Problems on Distance Between Two Points



Solving the problems on distance between two points with the help of the formula, in the below examples use the formula to find distance between two points.


Worked-out problems on distance between two points:

1. Show that the points (3, 0), (6, 4) and (- 1, 3 ) are the vertices of a right-angled Isosceles triangle. 

Solution:
 Let the given points be A(3, 0), B (6, 4) and C (-1, 3). Then we have, 

AB² = (6 - 3)² + (4 - 0)² = 9 + 16 = 25; 

BC² = (-1 - 6)² + (3 - 4 )² = 49 + 1= 50 

and CA² = (3 + 1)² + (0 - 3)² = 16 + 9= 25. 
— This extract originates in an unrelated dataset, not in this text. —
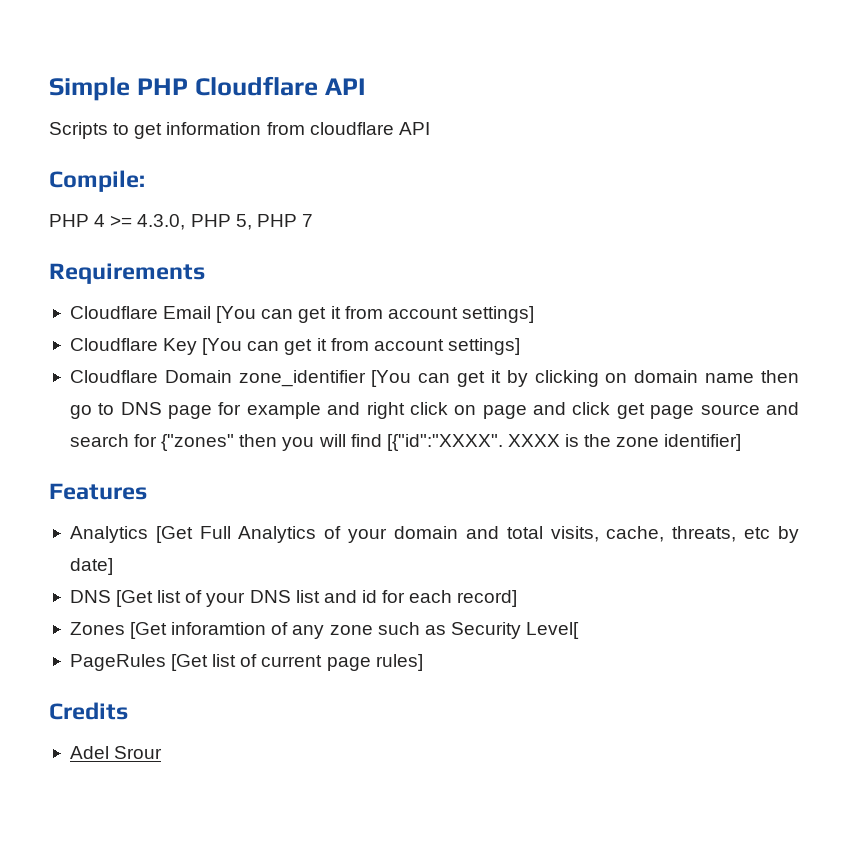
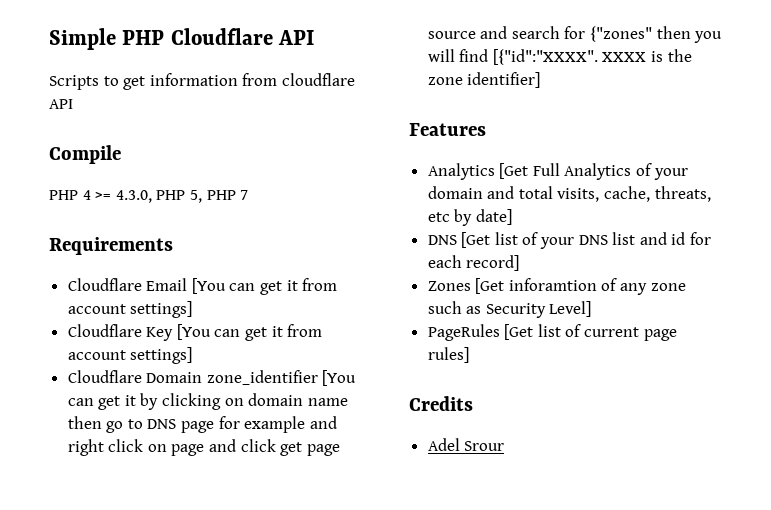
- Compile:
+ Compile
- Zones [Get inforamtion of any zone such as Security Level[
+ Zones [Get inforamtion of any zone such as Security Level]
From the above results we get, 

AB² = CA² i.e., AB = CA

which proves that the triangle ABC is isosceles. 

Again, AB² + AC² = 25 + 25 = 50 = BC² 

which shows that the triangle ABC is right-angled. 
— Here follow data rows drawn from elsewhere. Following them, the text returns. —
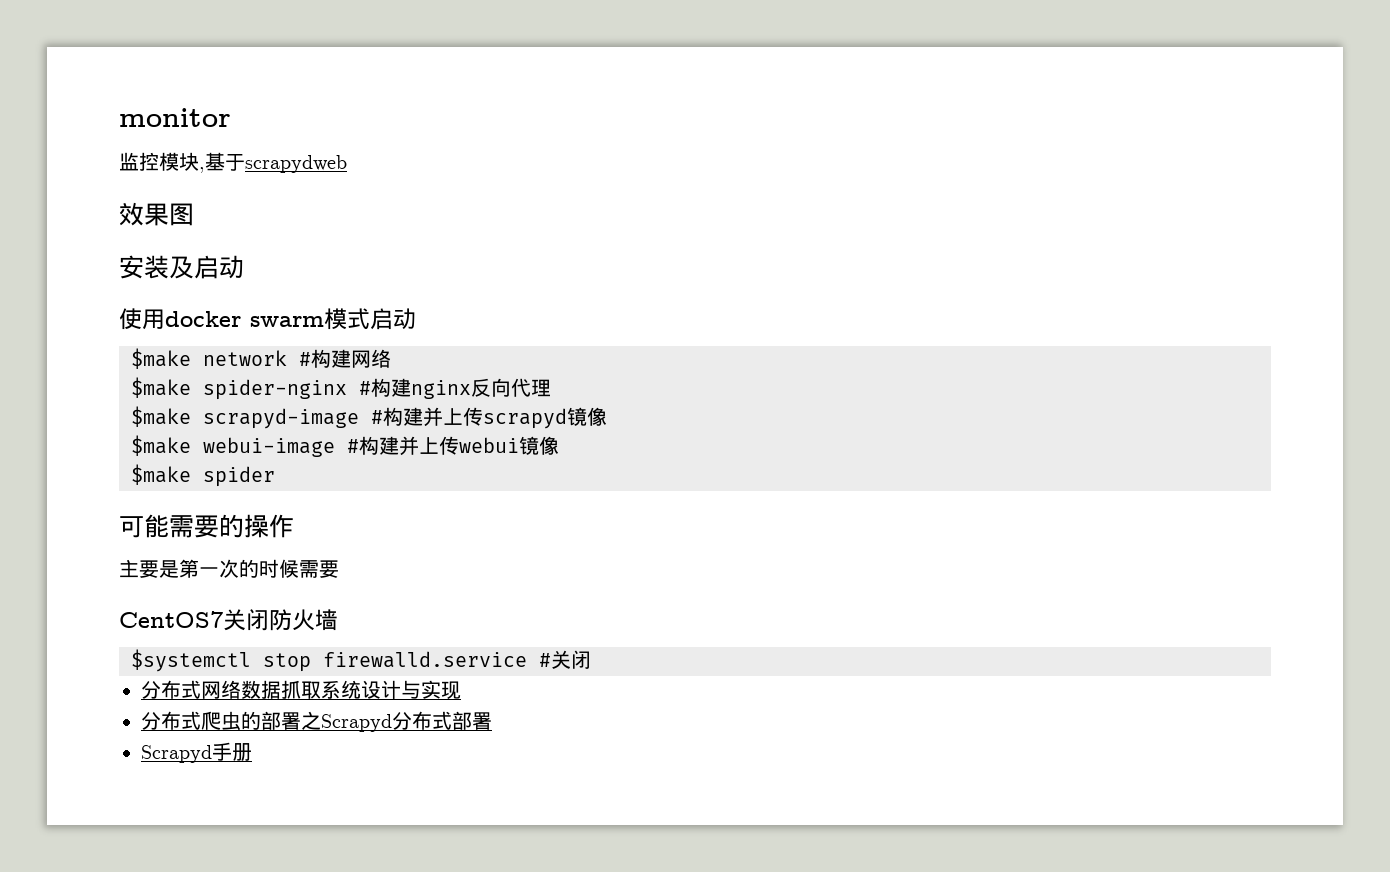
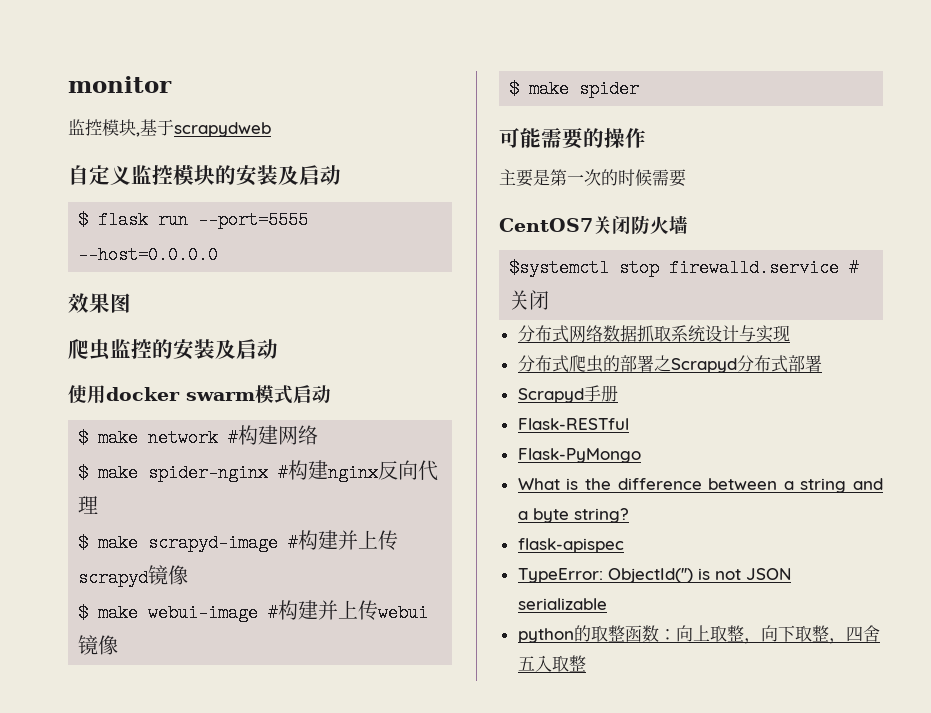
+ 自定义监控模块的安装及启动
+ $ flask run --port=5555 --host=0.0.0.0
- 安装及启动
+ 爬虫监控的安装及启动
- $make network #构建网络
+ $ make network #构建网络
- $make spider-nginx #构建nginx反向代理
+ $ make spider-nginx #构建nginx反向代理
- $make scrapyd-image #构建并上传scrapyd镜像
+ $ make scrapyd-image #构建并上传scrapyd镜像
- $make webui-image #构建并上传webui镜像
+ $ make webui-image #构建并上传webui镜像
- $make spider
+ $ make spider
+ Flask-RESTful
+ Flask-PyMongo
+ What is the difference between a string and a byte string?
+ flask-apispec
+ TypeError: ObjectId('') is not JSON serializable
+ python的取整函数：向上取整，向下取整，四舍五入取整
Therefore, the triangle formed by joining the given points is a right-angled isosceles triangle. Proved



2. If the three points (a, b), (a + k cos α, b + k sin α) and (a + k cos β, b + k sin β) are the vertices of an equilateral triangle, then which of the following is true and why ?

(i) | α - β| = π/4

(ii) |α - β| = π/2

(iii) |α - β| = π/6

(iv) |α - β| = π/3

Solution:
Let the vertices of the triangle be A (a, b), B (a + k cos α, b + k sin α) and C (a + k cos β, b + k sin β).
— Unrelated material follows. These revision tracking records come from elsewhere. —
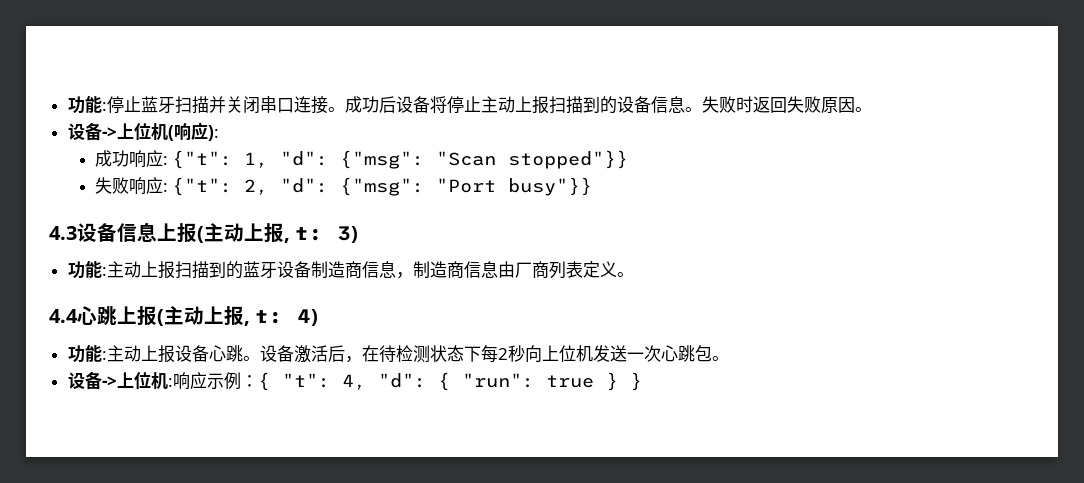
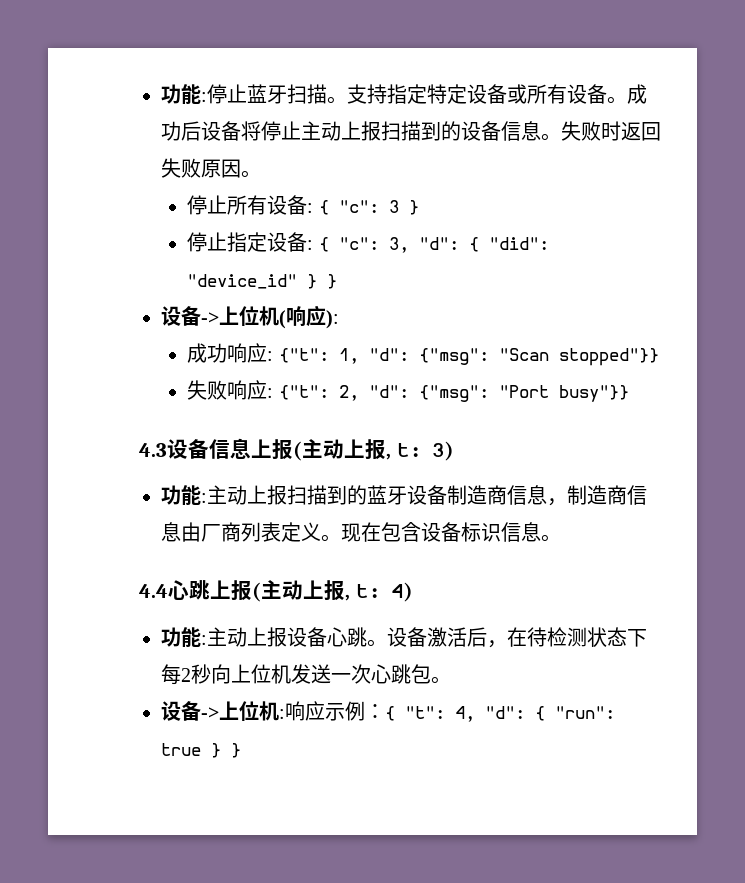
- 功能:停止蓝牙扫描并关闭串口连接。
+ 功能:停止蓝牙扫描。支持指定特定设备或所有设备。
+ 停止所有设备: { "c": 3 }
+ 停止指定设备: { "c": 3, "d": { "did": "device_id" } }
+ 现在包含设备标识信息。

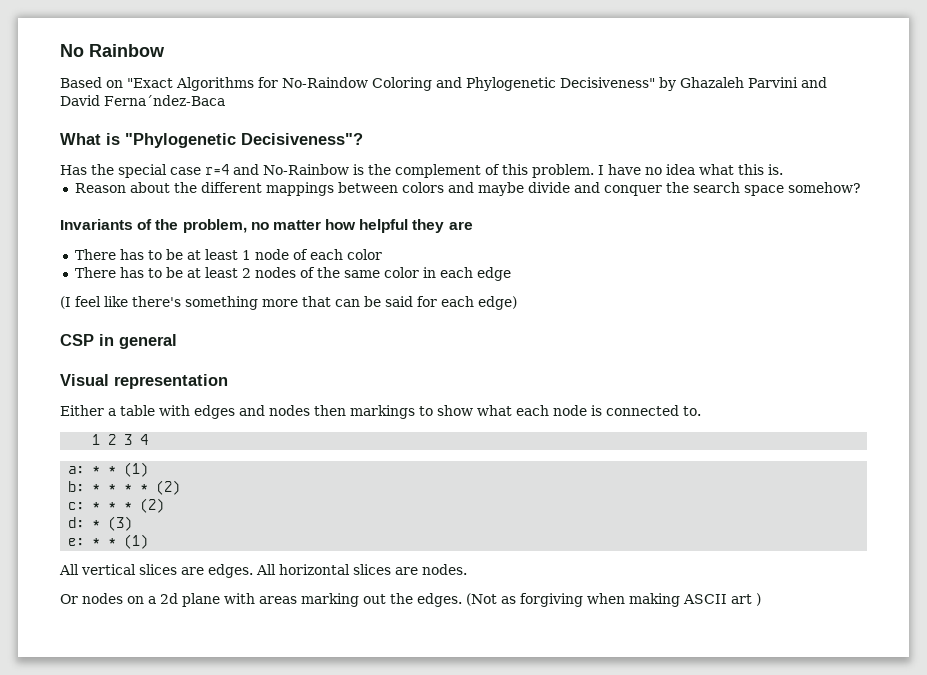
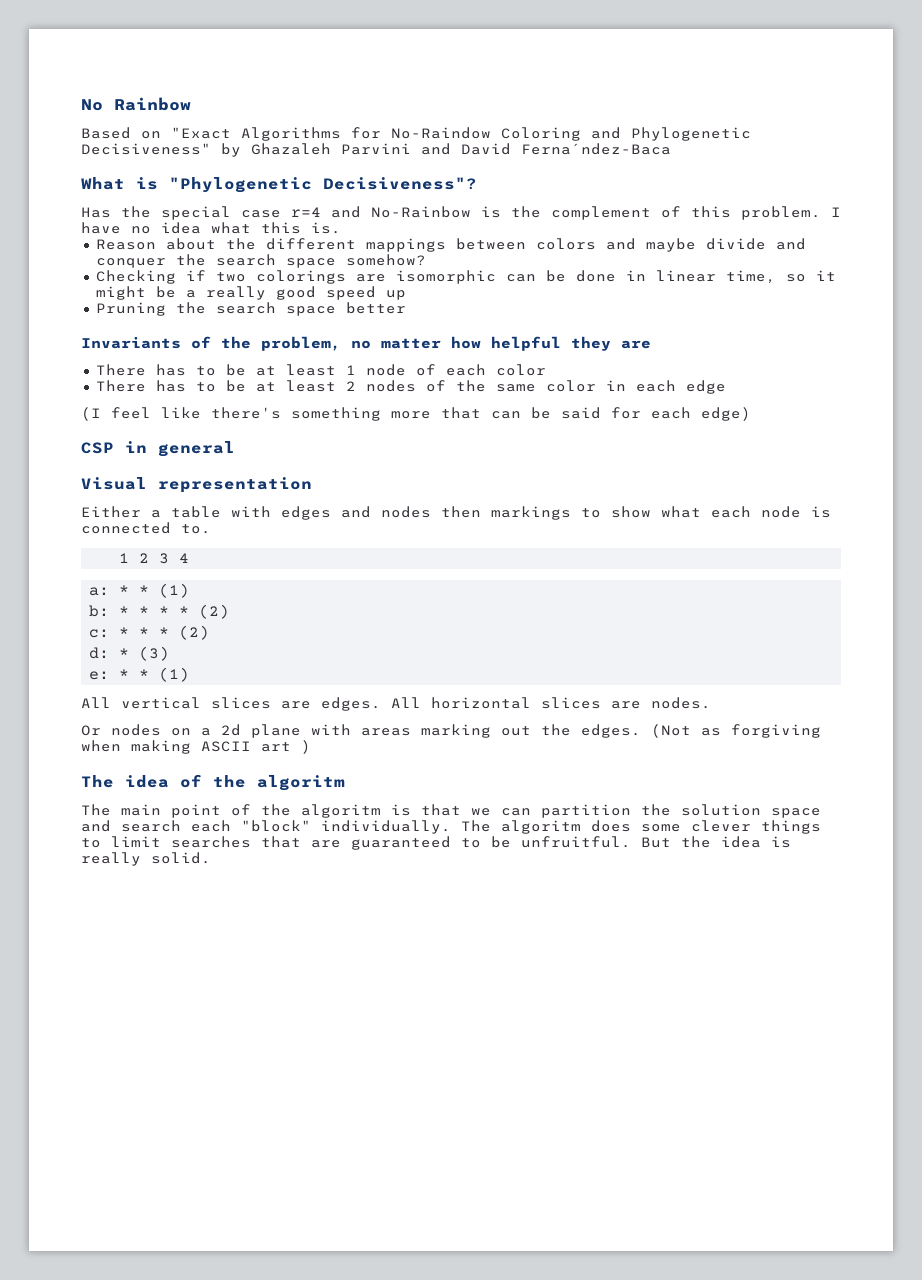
+ Checking if two colorings are isomorphic can be done in linear time, so it might be a really good speed up
+ Pruning the search space better
+ The idea of the algoritm
+ The main point of the algoritm is that we can partition the solution space and search each "block" individually. The algoritm does some clever things to limit searches that are guaranteed to be unfruitful. But the idea is really solid.

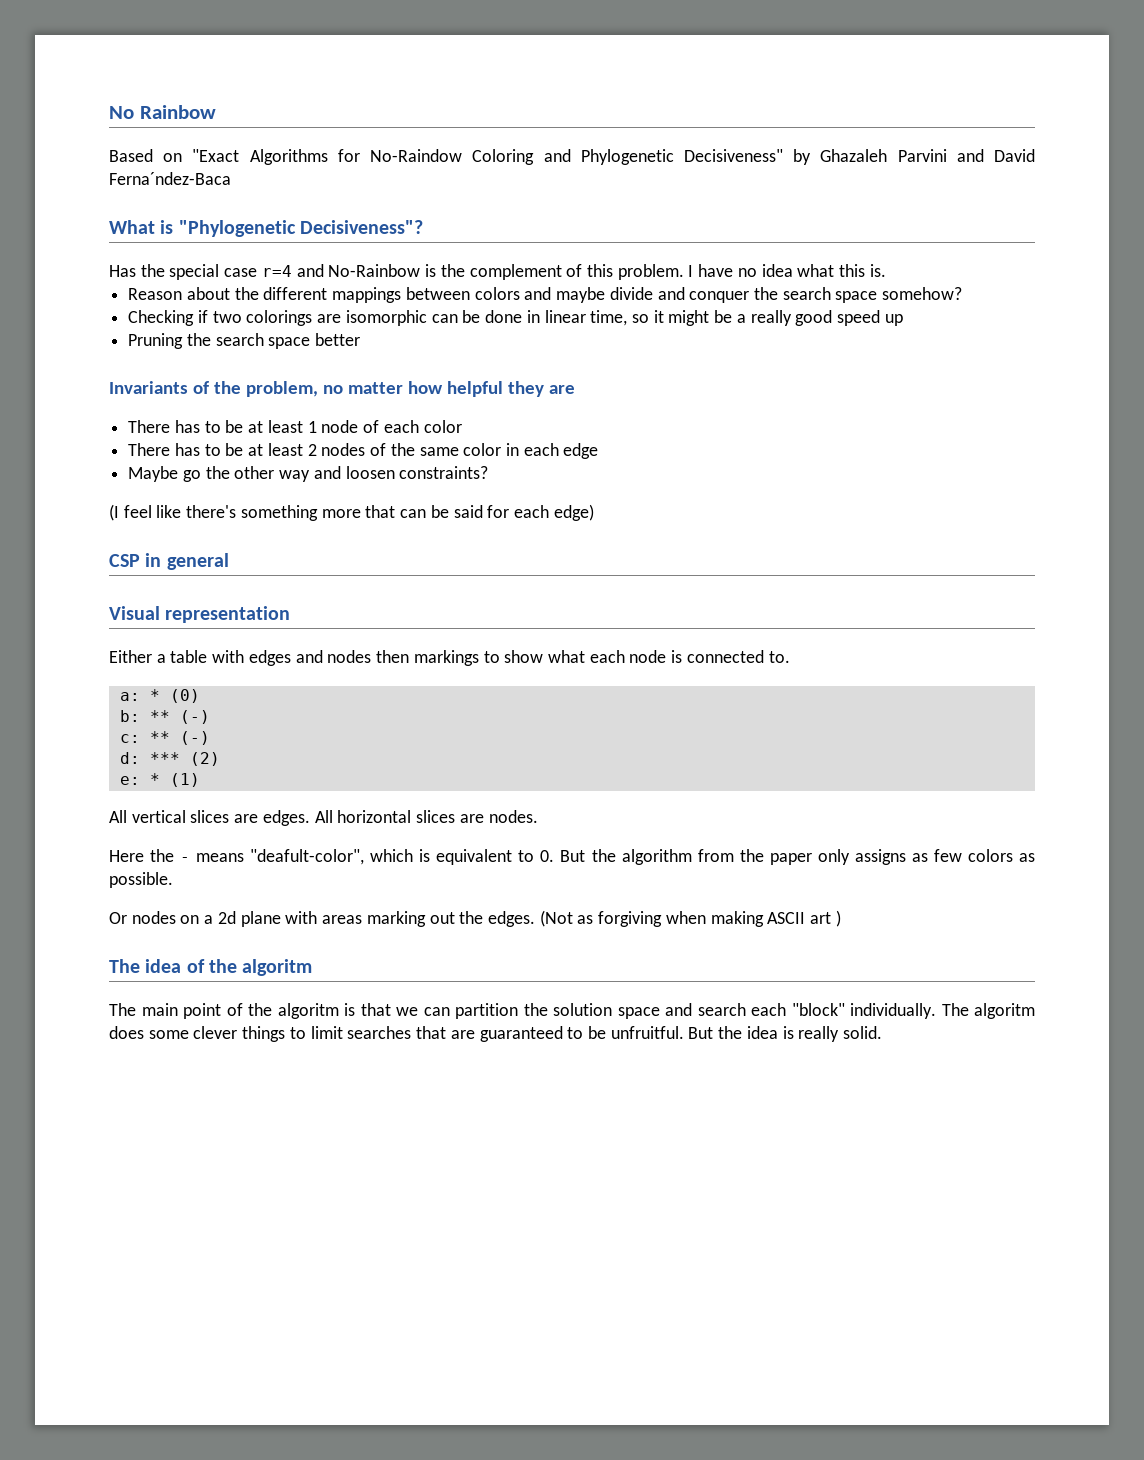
+ Maybe go the other way and loosen constraints?
- 1 2 3 4
- a: * * (1)
+ a: * (0)
- b: * * * * (2)
- c: * * * (2)
- d: * (3)
+ b: ** (-)
+ c: ** (-)
+ d: *** (2)
- e: * * (1)
+ e: * (1)
+ Here the - means "deafult-color", which is equivalent to 0. But the algorithm from the paper only assigns as few colors as possible.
Now, AB² = (a + k cos α - a)² + (b + k sin α - b)²

= k² cos² α + k² sin² α = k²;

Similarly, CA² = k² and

BC² = (a + k cos β - a - k cos α)² + (b + k sin β - b - k sin α)²

= k² (cos² β + cos² α - 2 cos α cos β + sin² β + sin² α - 2 sin α sin β)

= k² [cos² β + sin² β + cos² α + sin² α - 2(cos α cos β + sin α sin β)]

= k² [1 + 1 - 2 cos (α - β)]

= 2k² [1 - cos (α - β)]

Since ABC is an equilateral triangle, hence

AB² = BC²

or, k² = 2k² [1 - cos (α - β)]

or, 1/2 = 1 - cos(α - β) [since, k # 0]

or, cos (α - β) = 1/2 = cos π/3

Therefore, |α - β| = π/3 .

There for, condition (iv) is true.



3. Find the point on the y-axis which is equidistant from the points (2, 3)and(-1, 2).

Solution:
Let P(0, y) be the required point on the y-axis and the given points are A (2, 3) and B(- 1, 2). By question,

PA = PB = PA² = PB²

or, (2 - 0)² + (3 - y)² = (-1 - 0)² + (2 – y)²

or, 4 + 9 + y² - 6y = 1 + 4 + y² - 4y

or, - 6y + 4y = 1 - 9 or, - 2y = -8

or, y = 4.

Therefore, the required point on the y-axis is (0, 4).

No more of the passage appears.